WHAT YOU SHOULD DO:
Transcribe exactly, and only, the lines running from the one with "color: #3b82f6 ->" to the end of the entries below, both included, without any pictures.

PROVIDED DATA:
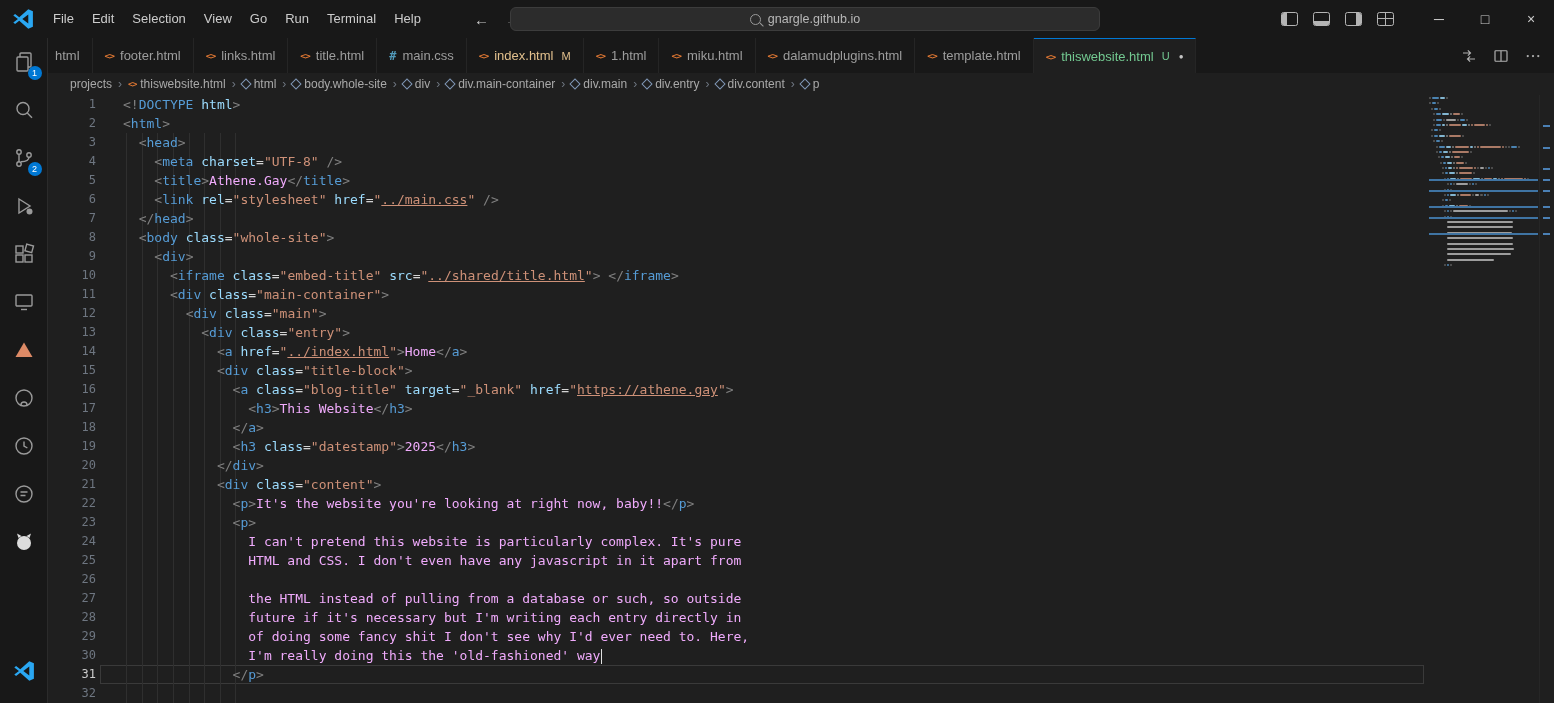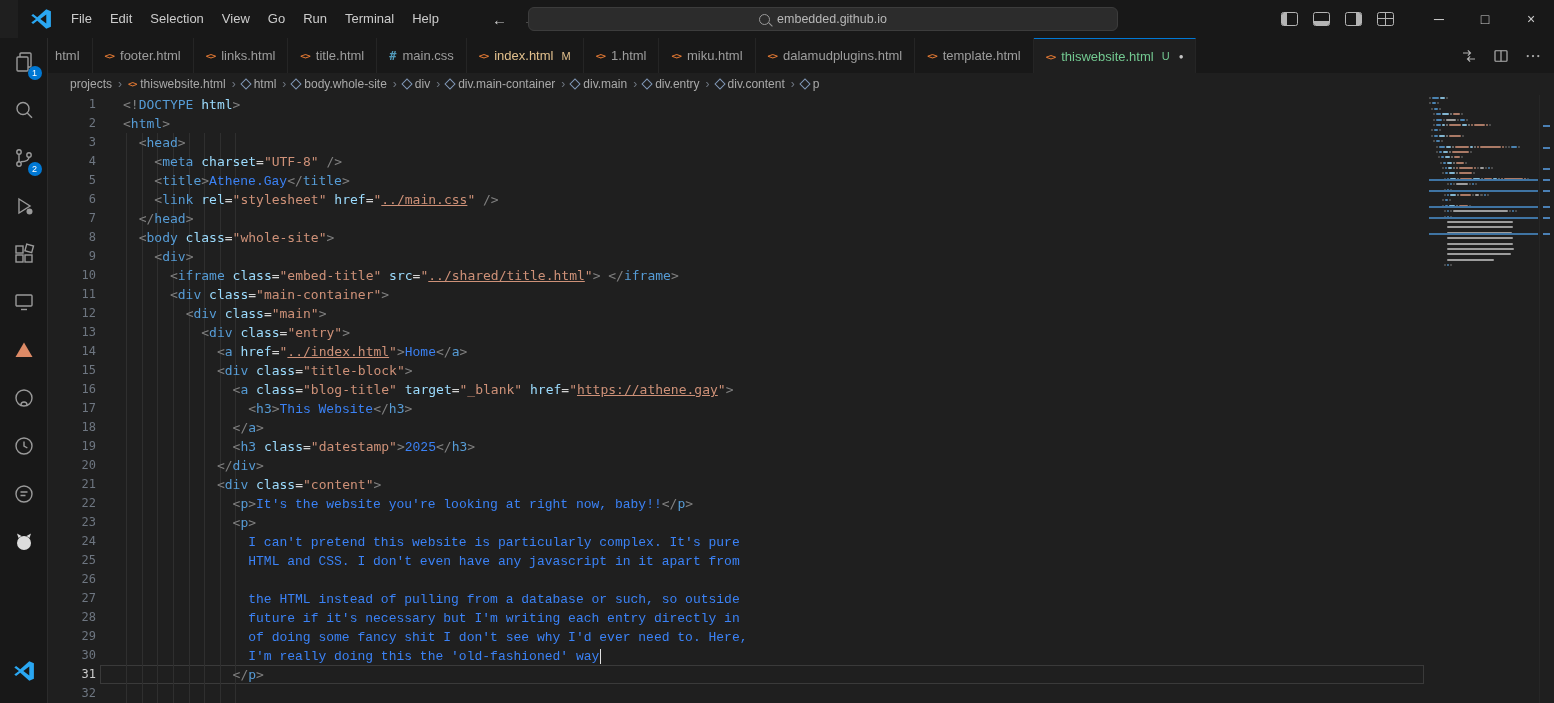"File" .titlebar { margin-left: 18px -> none }
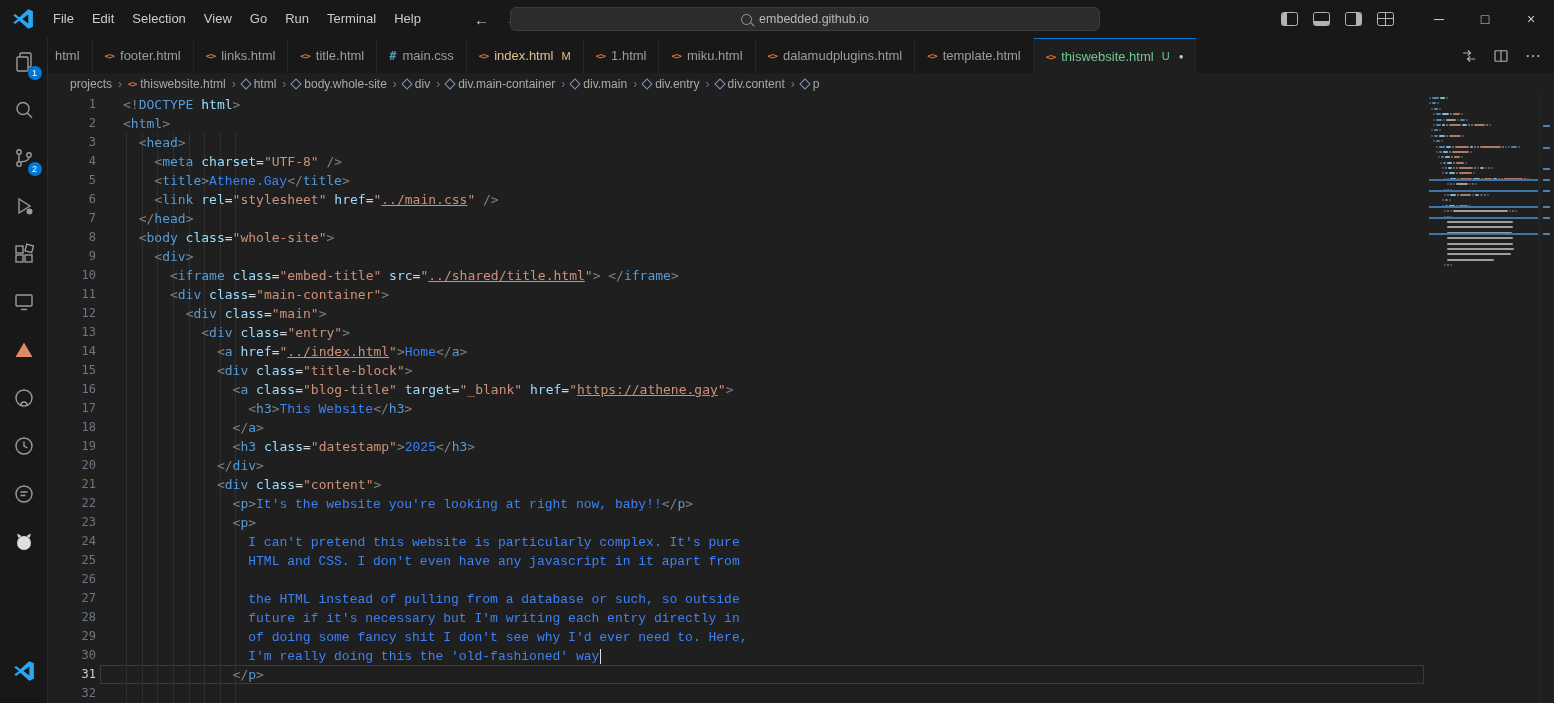"embedded.github.io" span { text: embedded.github.io -> gnargle.github.io }
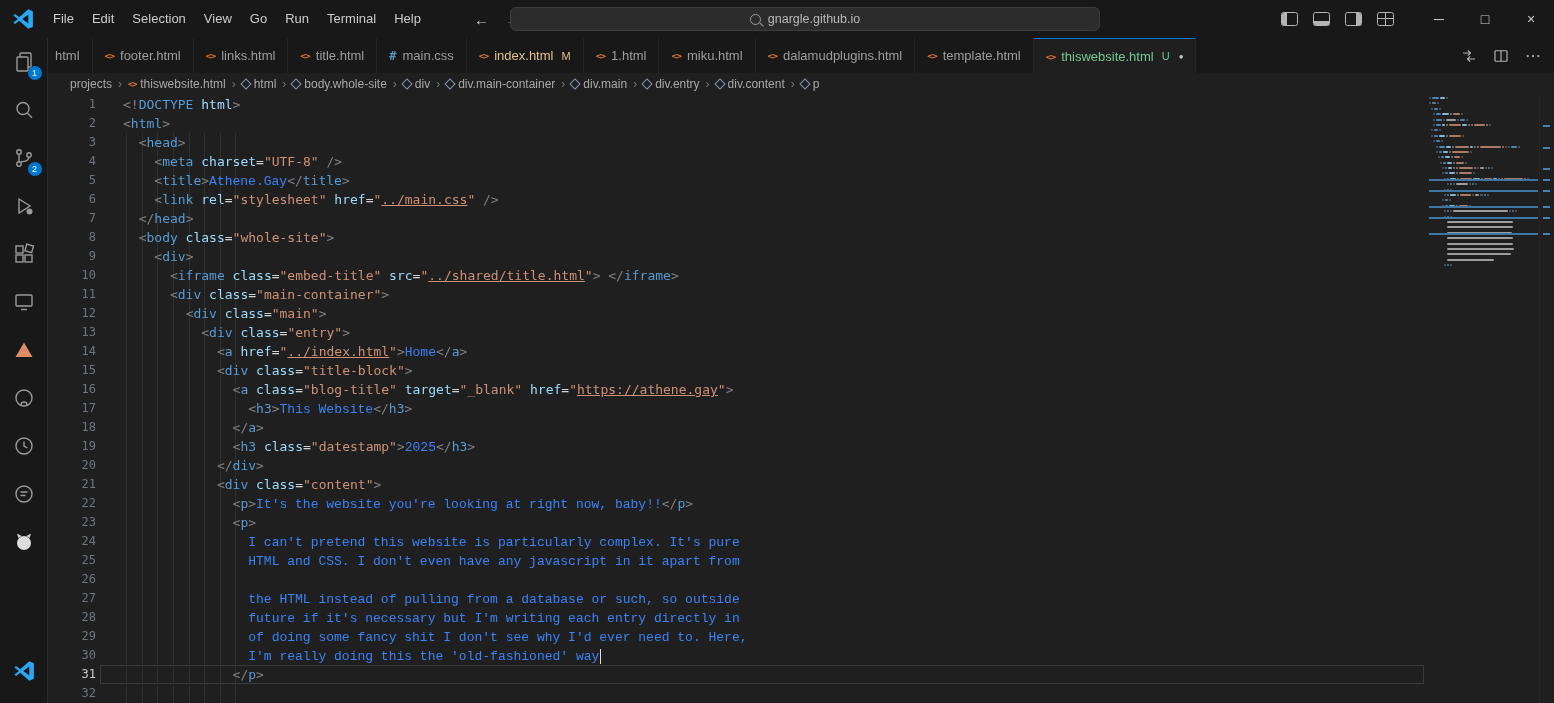"Athene.Gay" .tk-tx { color: #3b82f6 -> #f0abfc; font-family: Liberation Mono, monospace -> none }
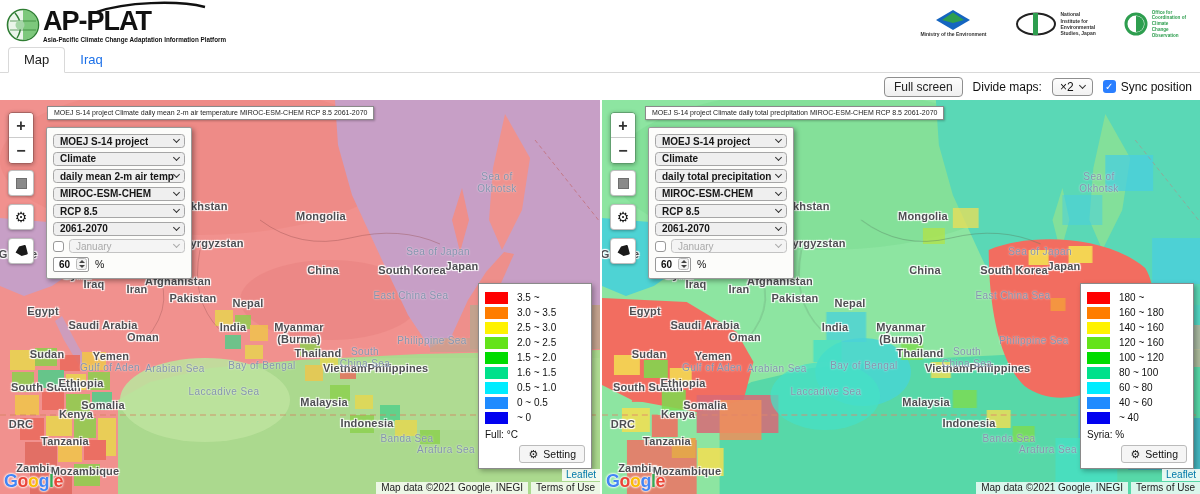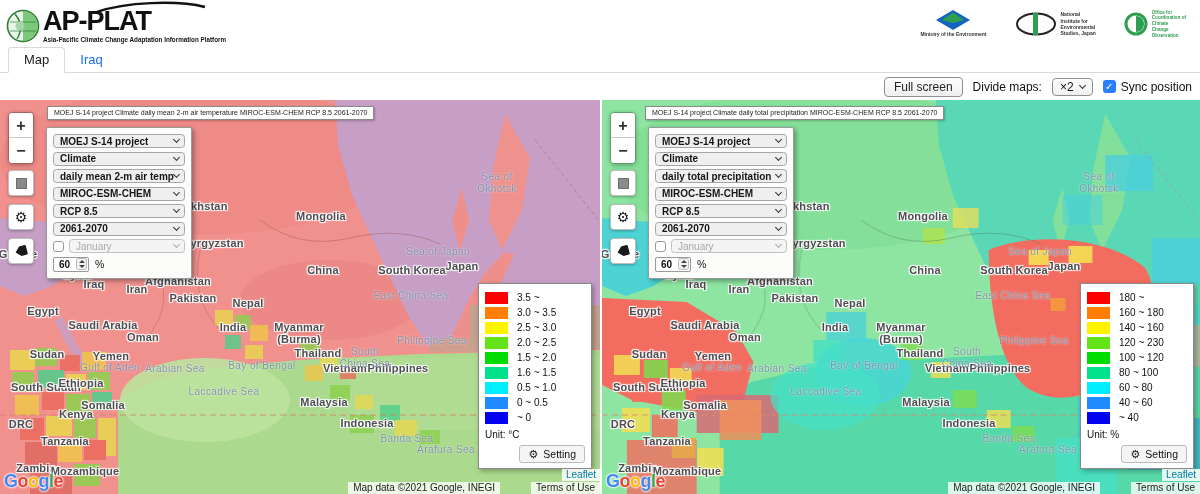"AP-PLAT" .brand { align-items: flex-end -> center }
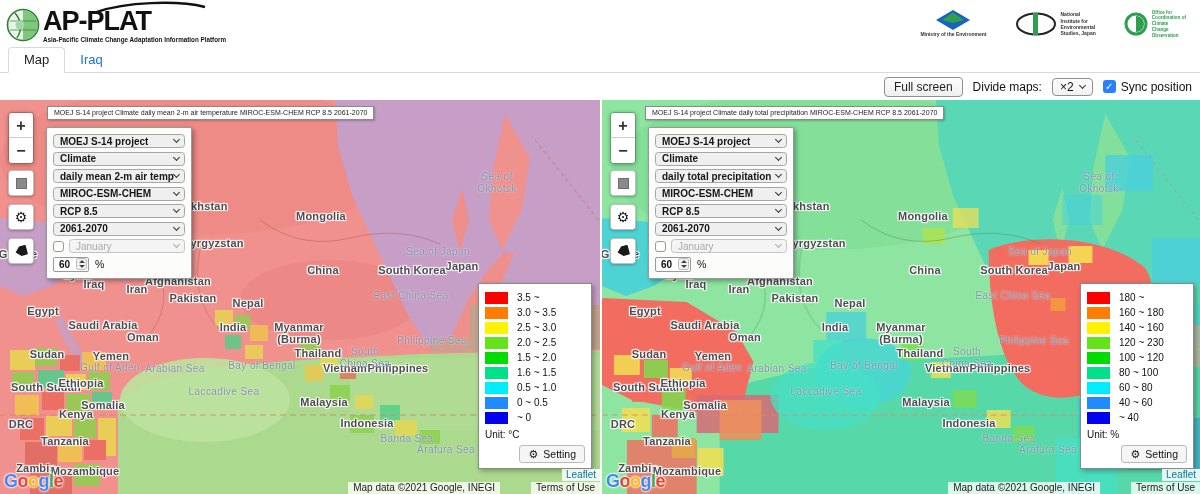"120 ~ 230" span.legend-label { text: 230 -> 160 }
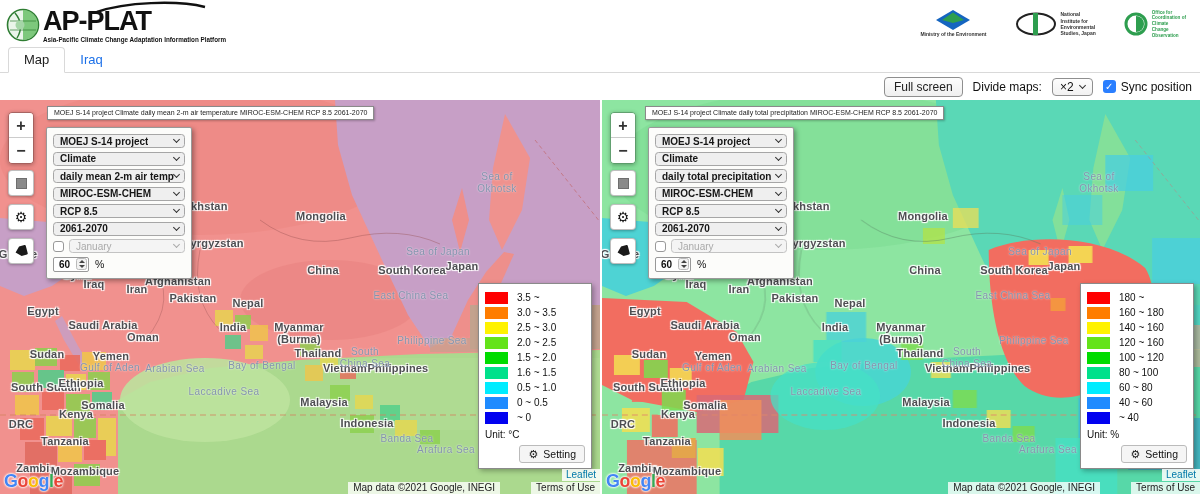"Unit: °C" div.legend-unit { text: Unit -> Full }
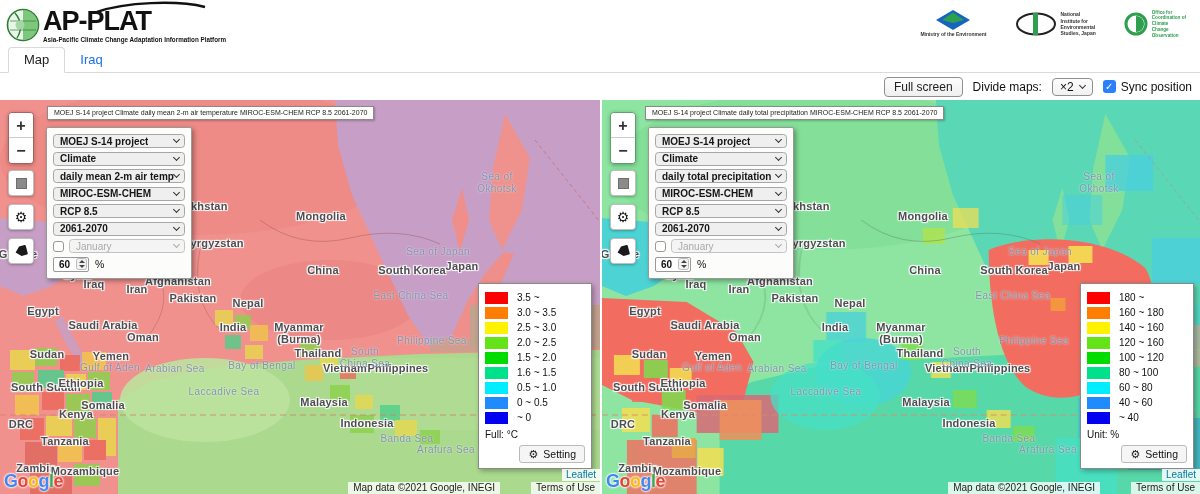"Unit: %" div.legend-unit { text: Unit -> Syria }
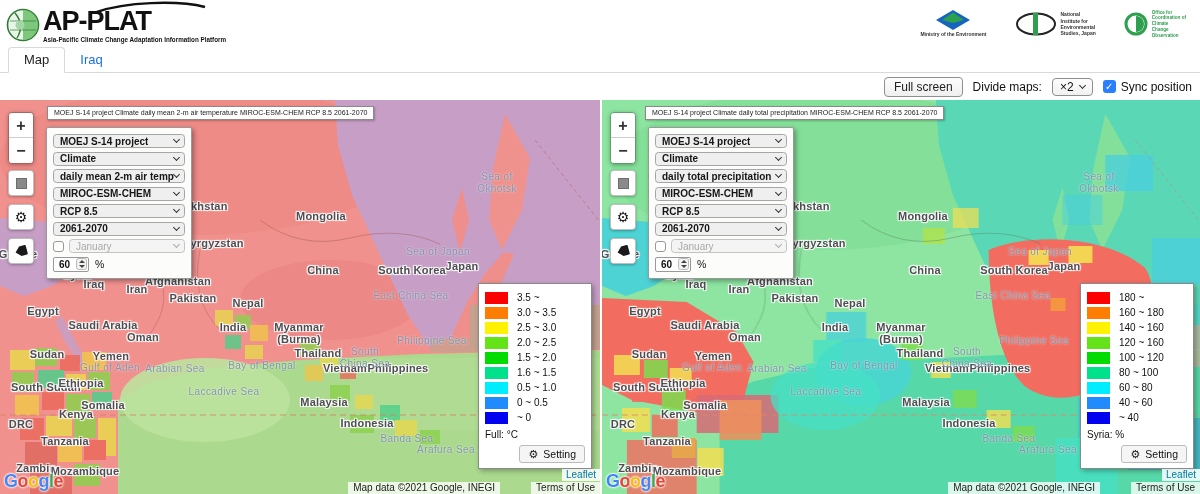"Terms of Use" .attrib-chip.link { margin-left: 28px -> none }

SOLUTION TO THE EXERCISE:
"Athene.Gay" .tk-tx { color: #3b82f6 -> #f0abfc; font-family: Liberation Mono, monospace -> none }
"AP-PLAT" .brand { align-items: flex-end -> center }
"120 ~ 230" span.legend-label { text: 230 -> 160 }
"Unit: °C" div.legend-unit { text: Unit -> Full }
"Unit: %" div.legend-unit { text: Unit -> Syria }
"Terms of Use" .attrib-chip.link { margin-left: 28px -> none }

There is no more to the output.